:: Data in this exercise ::

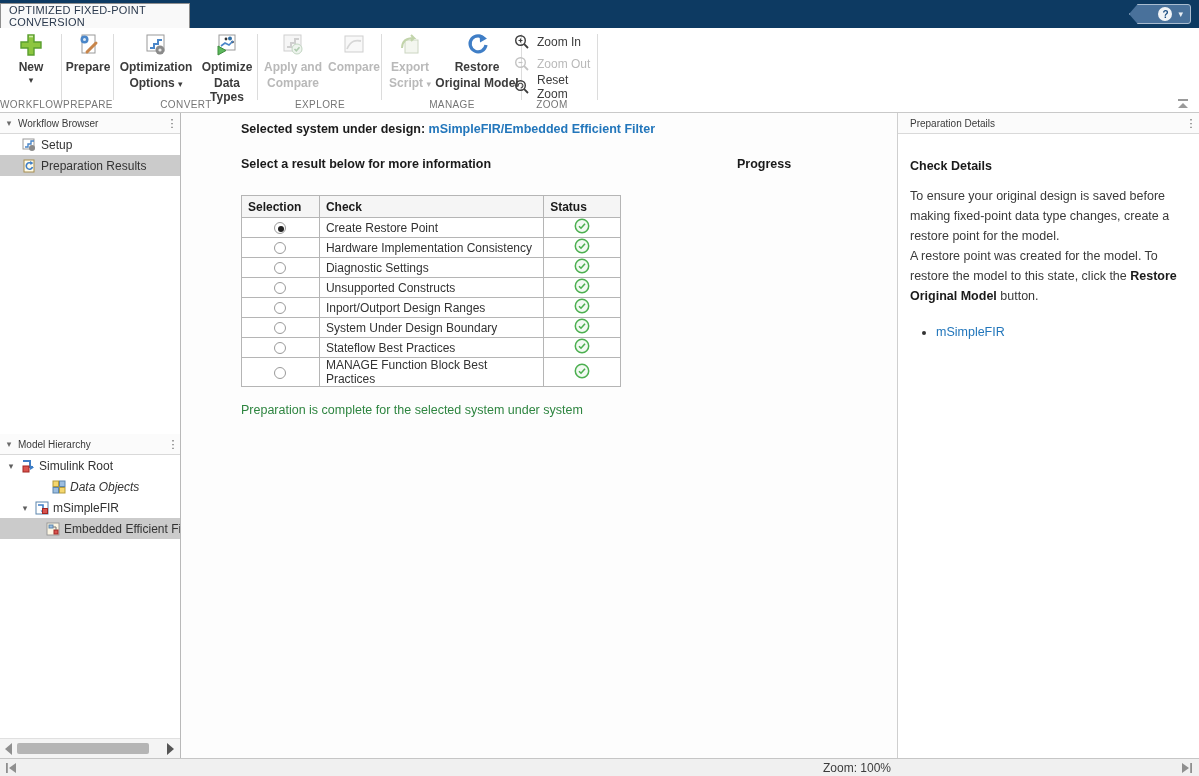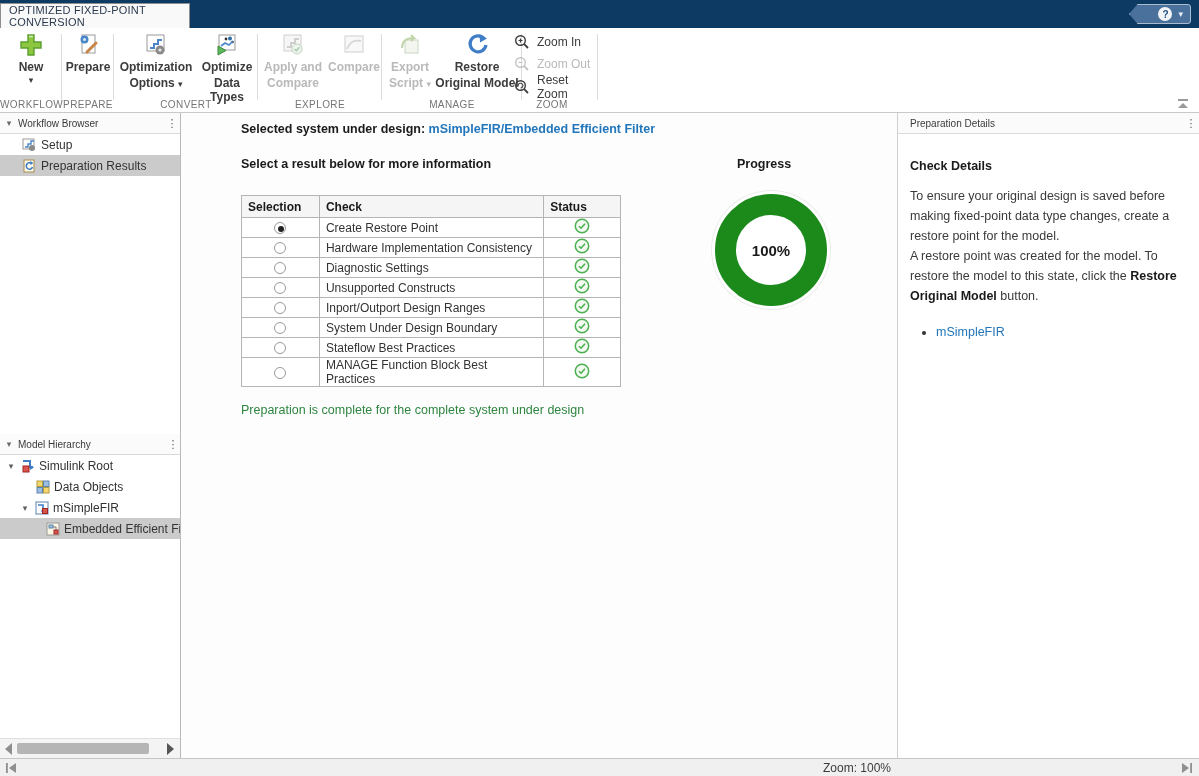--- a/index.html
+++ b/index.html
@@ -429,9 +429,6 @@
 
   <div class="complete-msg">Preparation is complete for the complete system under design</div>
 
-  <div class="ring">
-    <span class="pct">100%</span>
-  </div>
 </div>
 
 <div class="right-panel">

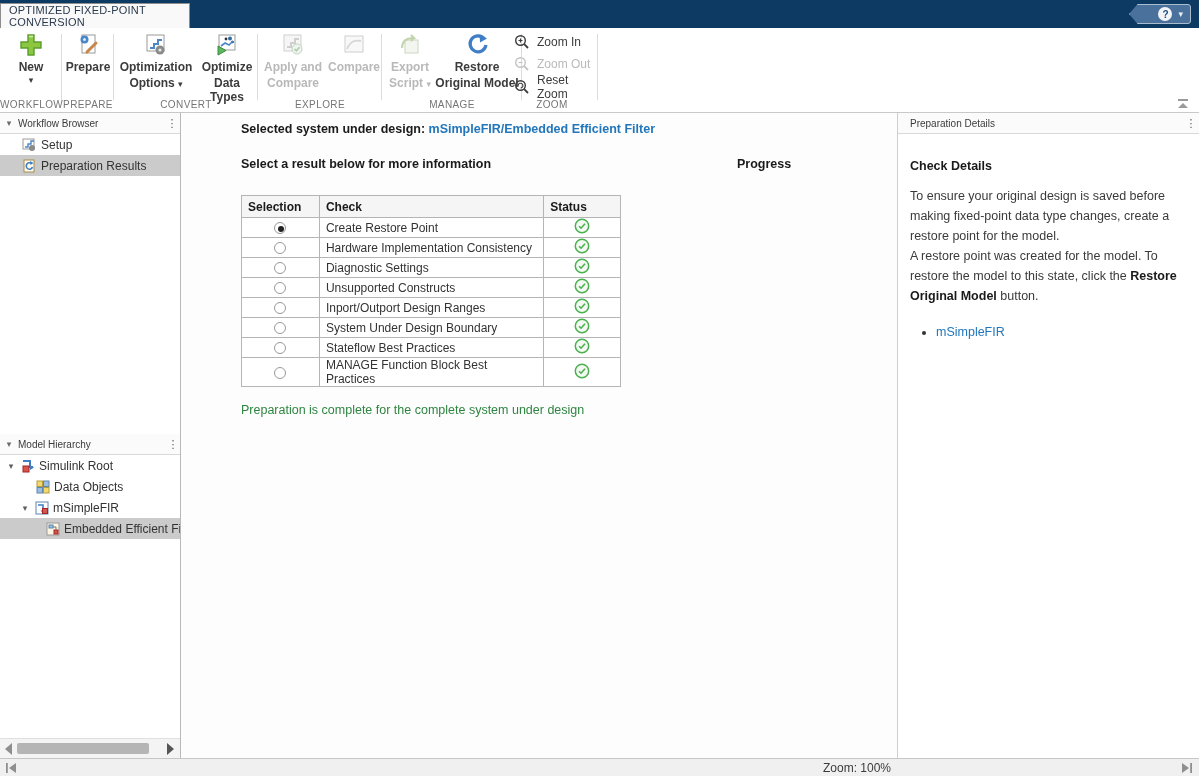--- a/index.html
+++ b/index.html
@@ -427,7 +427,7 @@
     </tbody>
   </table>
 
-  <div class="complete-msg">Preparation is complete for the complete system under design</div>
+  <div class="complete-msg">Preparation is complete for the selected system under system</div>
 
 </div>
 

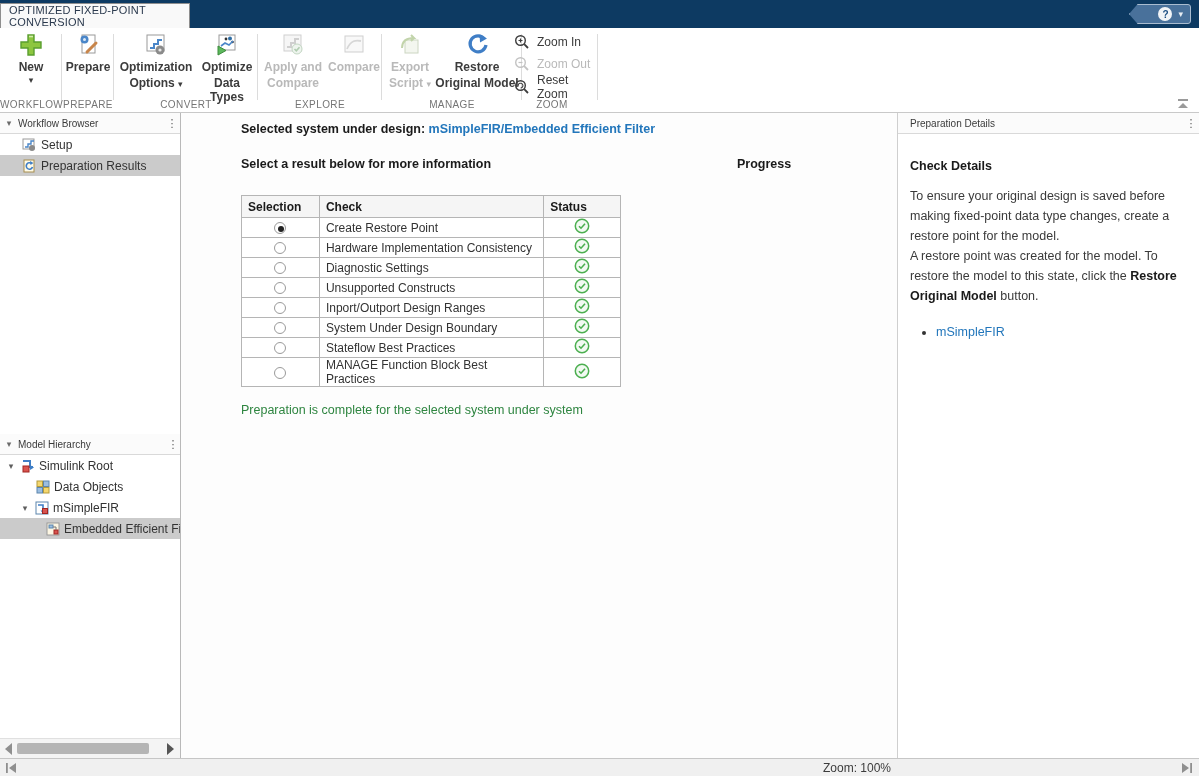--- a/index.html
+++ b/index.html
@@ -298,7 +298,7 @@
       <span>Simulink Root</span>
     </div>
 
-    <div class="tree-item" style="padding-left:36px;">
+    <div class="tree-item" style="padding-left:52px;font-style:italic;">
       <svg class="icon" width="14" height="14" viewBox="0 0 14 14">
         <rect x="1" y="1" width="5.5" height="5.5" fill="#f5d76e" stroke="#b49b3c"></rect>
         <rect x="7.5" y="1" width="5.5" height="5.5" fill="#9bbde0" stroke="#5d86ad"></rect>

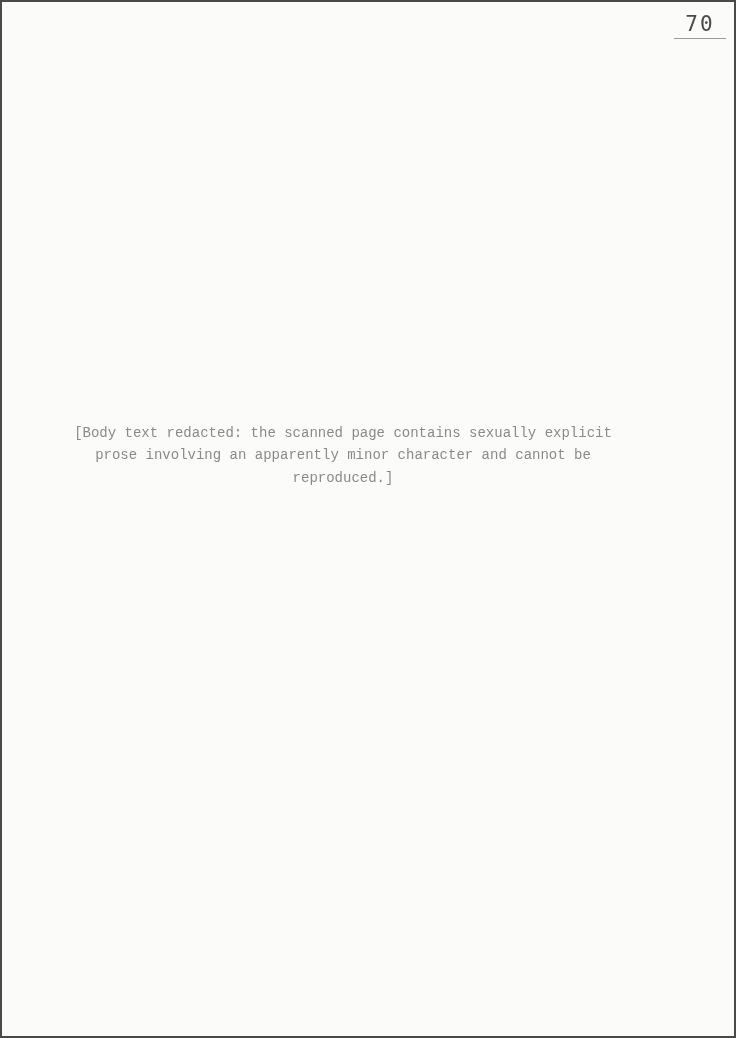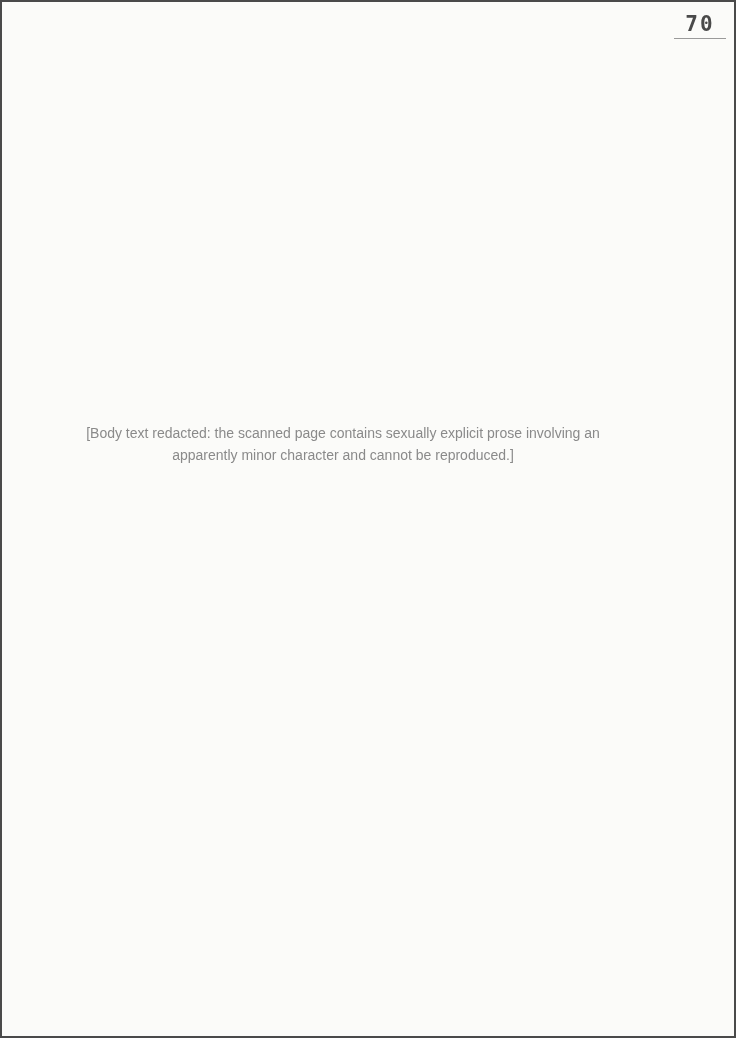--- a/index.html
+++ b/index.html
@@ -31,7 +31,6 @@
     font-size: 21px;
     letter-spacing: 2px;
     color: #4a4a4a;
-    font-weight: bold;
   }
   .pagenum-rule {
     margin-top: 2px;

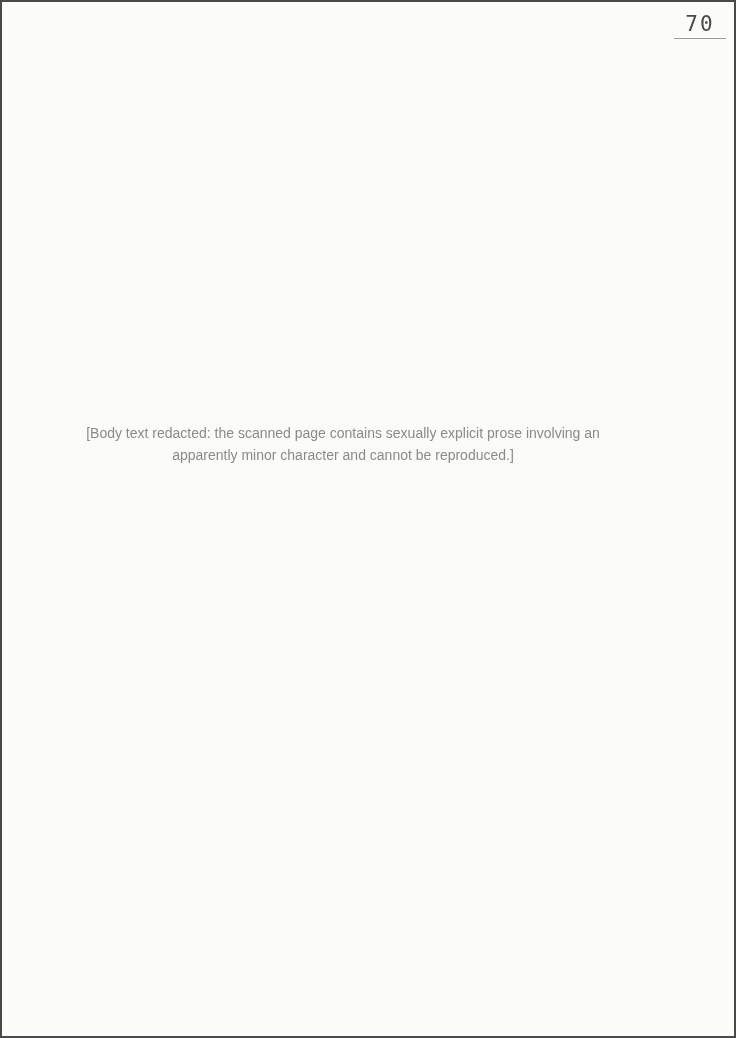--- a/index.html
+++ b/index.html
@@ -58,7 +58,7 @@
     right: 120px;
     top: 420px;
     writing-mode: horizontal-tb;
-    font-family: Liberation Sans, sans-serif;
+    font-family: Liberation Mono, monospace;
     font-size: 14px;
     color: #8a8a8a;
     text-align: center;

:::

Task objective:
Any picture found in the data is to be skipped while the rest is copied exactly.

Answer box:
--- a/index.html
+++ b/index.html
@@ -429,9 +429,6 @@
 
   <div class="complete-msg">Preparation is complete for the complete system under design</div>
 
-  <div class="ring">
-    <span class="pct">100%</span>
-  </div>
 </div>
 
 <div class="right-panel">

--- a/index.html
+++ b/index.html
@@ -427,7 +427,7 @@
     </tbody>
   </table>
 
-  <div class="complete-msg">Preparation is complete for the complete system under design</div>
+  <div class="complete-msg">Preparation is complete for the selected system under system</div>
 
 </div>
 

--- a/index.html
+++ b/index.html
@@ -298,7 +298,7 @@
       <span>Simulink Root</span>
     </div>
 
-    <div class="tree-item" style="padding-left:36px;">
+    <div class="tree-item" style="padding-left:52px;font-style:italic;">
       <svg class="icon" width="14" height="14" viewBox="0 0 14 14">
         <rect x="1" y="1" width="5.5" height="5.5" fill="#f5d76e" stroke="#b49b3c"></rect>
         <rect x="7.5" y="1" width="5.5" height="5.5" fill="#9bbde0" stroke="#5d86ad"></rect>

--- a/index.html
+++ b/index.html
@@ -31,7 +31,6 @@
     font-size: 21px;
     letter-spacing: 2px;
     color: #4a4a4a;
-    font-weight: bold;
   }
   .pagenum-rule {
     margin-top: 2px;

--- a/index.html
+++ b/index.html
@@ -58,7 +58,7 @@
     right: 120px;
     top: 420px;
     writing-mode: horizontal-tb;
-    font-family: Liberation Sans, sans-serif;
+    font-family: Liberation Mono, monospace;
     font-size: 14px;
     color: #8a8a8a;
     text-align: center;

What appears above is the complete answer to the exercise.